Vous connaissez très bien la bd et le roman graphique. Auriez-vous quelques références à partager aux enseignant·e·s pour leur donner des idées, des envies ?

Il y a une référence qui me saute aux yeux, une référence suisse. Je pense que tout enseignant suisse devrait la lire un jour ; elle est facile d’accès. C’est une œuvre assez dense et complexe, à l’adresse des adolescents et des adultes : un roman graphique intitulé Pillules bleues, de Frederik Peeters, publié chez Atrabile en 2001, lauréat de nombreux prix. C’est un huis clos extraordinaire, entre deux personnages amoureux, dont l’un d’eux apprend qu’il est séropositif. C’est un roman autobiographique. Peeters s’inspire tout en nuance de son expérience. Au point de vue des illustrations, les codes ne sont pas bouleversés. Le contenu du récit suffit à embarquer et toucher son ou sa lecteur.trice.

Je pense aussi au travail du bédéiste Martin Vidberg, Le journal d’un remplaçant, publié chez Delcourt en 2007. Cette bd au style graphique naïf (on y trouve des « bonshommes patates ») ne vient pas non plus chercher forcément son lecteur via les illustrations. C’est à mon sens ce qu’est amené à vivre le personnage qui est le point fort de cet ouvrage, autobiographique lui aussi.
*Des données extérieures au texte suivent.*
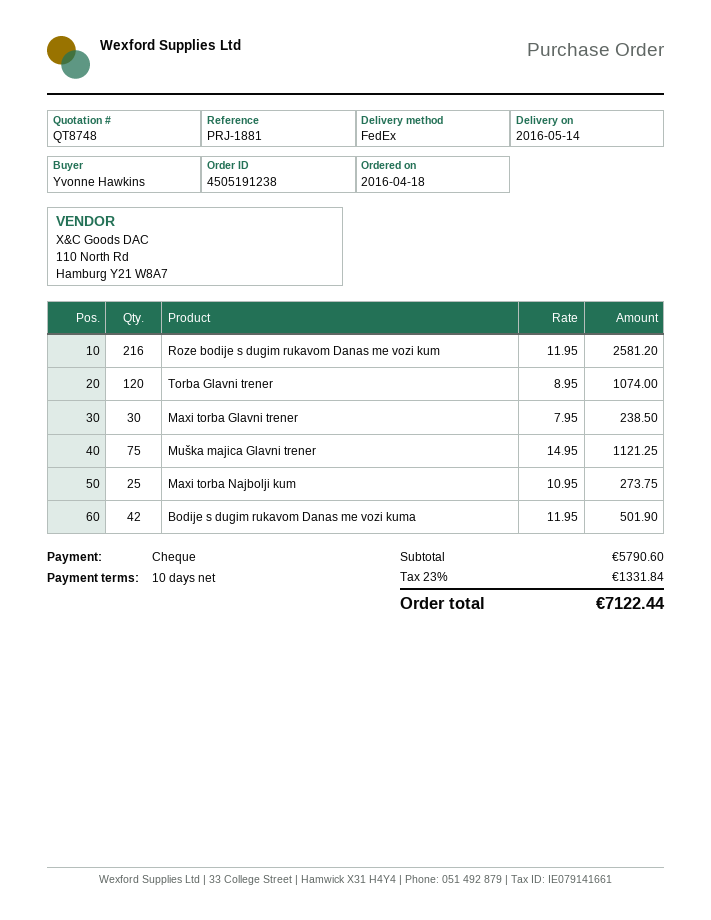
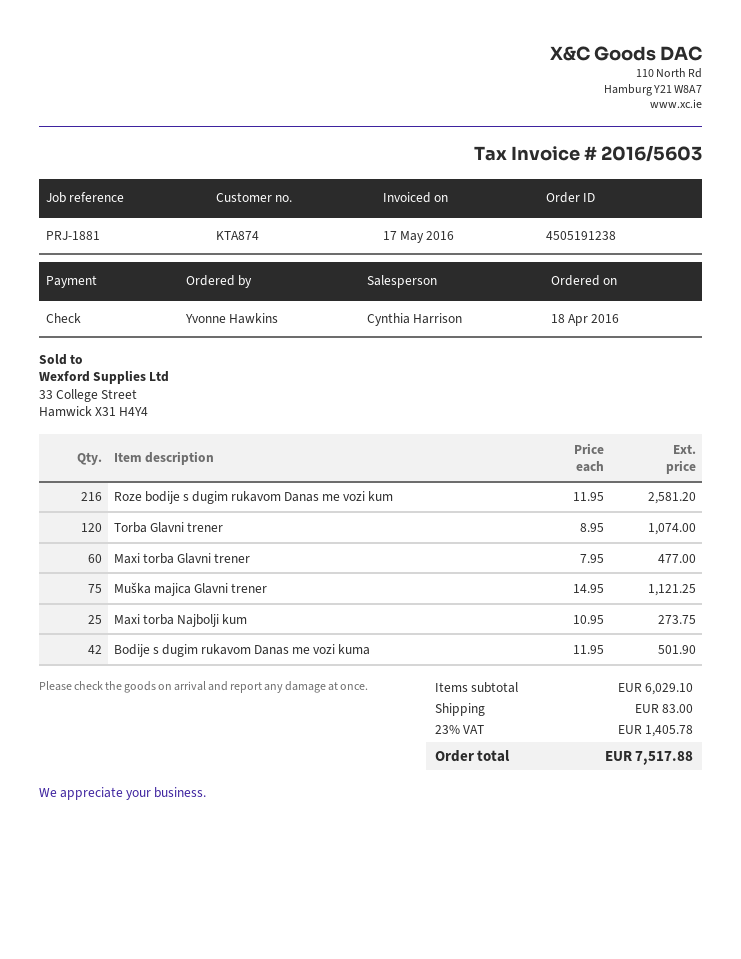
Maxi torba Glavni trener: 30 x 7.95 = 238.50 -> 60 x 7.95 = 477.00
subtotal: 5790.60 -> 6029.10
shipping: none -> 83.00
tax: 23% = 1331.84 -> 23% = 1405.78
total: 7122.44 -> 7517.88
Il narre une année d’enseignement dans un milieu très difficile en France, depuis la rentrée jusqu’aux vacances. On suit le parcours de l’enseignant, son évolution : pour les praticiens, ce peut être une mise en miroir très intéressante. Pour ma part, en supervision de stage, je fais lire cette bd à mes étudiants, avec pour consigne de questionner leur réalité à l’aune de l’album. Malgré l’océan qui nous sépare, les mêmes questions émergent… c’est un très beau traité de pédagogie !
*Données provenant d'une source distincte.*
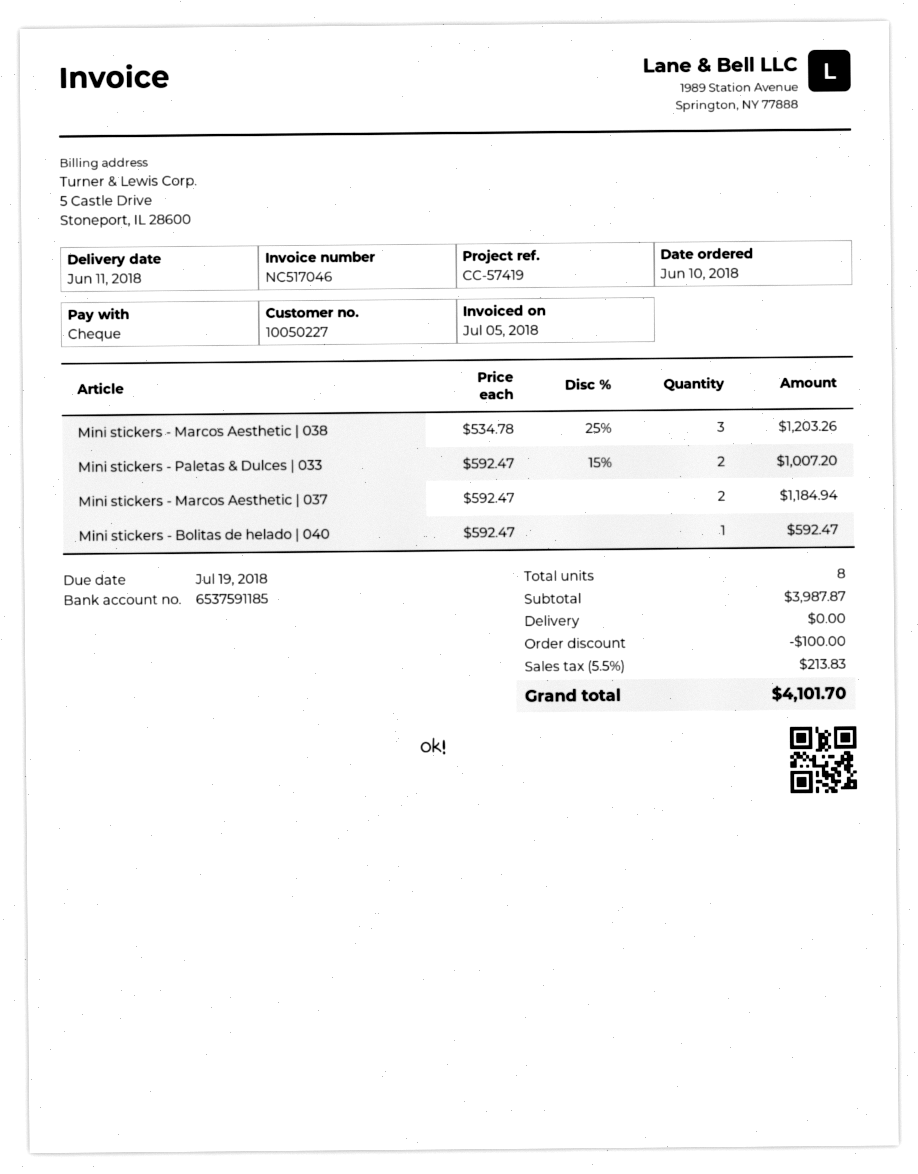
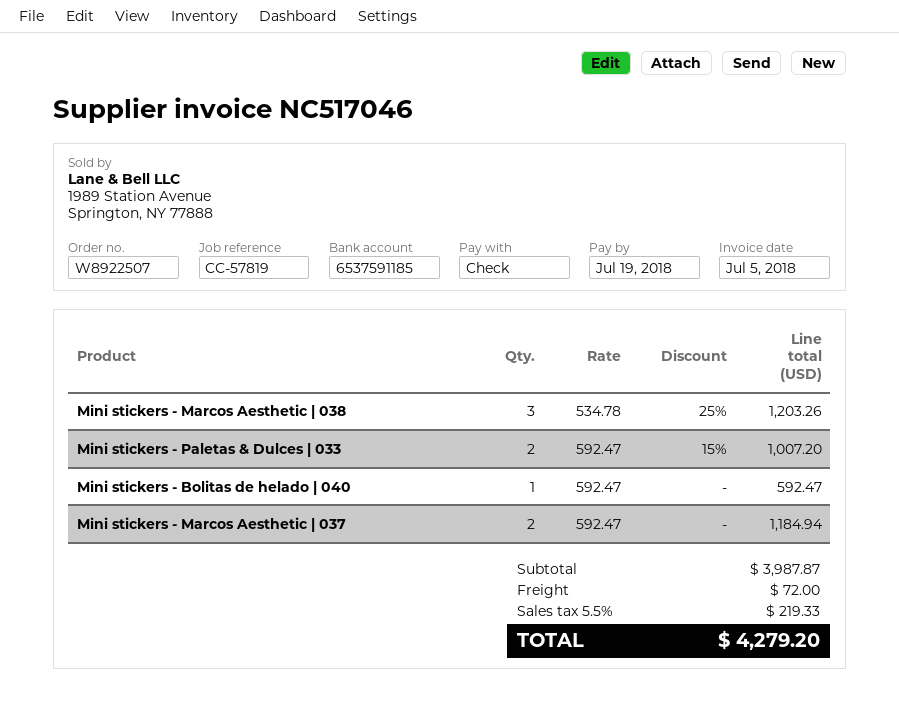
reference: CC-57419 -> CC-57819
discount: 100.00 -> none
shipping: 0.00 -> 72.00
tax: 5.5% = 213.83 -> 5.5% = 219.33
total: 4101.70 -> 4279.20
Il se publie sinon 3500 titres par années, grosso modo, en bd francophone… Et tous les genres sont désormais présents en bd… Difficile dans ces conditions de choisir tel ou tel autre livre… Pour la fin du primaire, je conseillerais une œuvre que j’ai découverte récemment, qui s’appelle Le réseau Papillon, paru en 2018, en deux tomes chez le jeune éditeur Jungle.
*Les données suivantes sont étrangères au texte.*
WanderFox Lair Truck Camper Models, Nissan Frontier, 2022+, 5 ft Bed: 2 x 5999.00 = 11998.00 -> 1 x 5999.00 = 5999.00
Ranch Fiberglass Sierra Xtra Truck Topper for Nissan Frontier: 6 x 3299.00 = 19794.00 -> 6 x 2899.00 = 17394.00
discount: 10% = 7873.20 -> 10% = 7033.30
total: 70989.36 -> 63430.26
Cette bd met en scène une bande d’amis de 10-11 ans qui vivent sous l’occupation en France. Ils décident de devenir des résistants… C’est une façon de rendre sensibles les élèves au fait que le passé n’est parfois pas si lointain. Le truchement de la fiction permet de faire des liens avec ce qui s’est réellement passé. La fiction est notamment un moyen d’aborder le réel, d’interroger le passé… et notre actualité.

Au primaire, ce que j’aime faire aussi avec les bd, c’est travailler le fonctionnement de la langue, par exemple la cohésion textuelle. On choisit une ou plusieurs planches et on demande aux élèves de découper chaque partie et pour reconstituer la séquence… C’est tout le fonctionnement linguistique du texte qui se trouve mobilisé et interrogé, comme les phénomènes de reprises, de désignations, les temps verbaux… Des questions de type narratologique peuvent également être traitées, comme l’ellipse ou le point de vue. On peut travailler encore les stratégies de compréhension (prédire, confirmer…). J’enjoins d’ailleurs le lecteur à se reporter au site du Limier pour stratégies de compréhension (www.lelimier.com). Enfin, il est possible de sensibiliser les élèves à la grammaire visuelle : comment le personnage est-il figuré graphiquement ? pour quelles raisons ? quel type de cadrage est-il proposé (à l’Américaine, en plongée…) et pour quels effets de sens ? Avec la bd ou le roman graphique, on peut travailler explicitement, avec les élèves, l’interaction sémantique des systèmes de signes.

Si l’histoire de la bd est relativement récente, il n’en demeure pas moins vrai que le genre est désormais en progression constante. Le travail éditorial pour amenuiser l’écart entre un lectorat masculin historiquement beaucoup plus important que celui des femmes a porté ses fruits et il est temps que cette forme littéraire franchisse le mur des classes.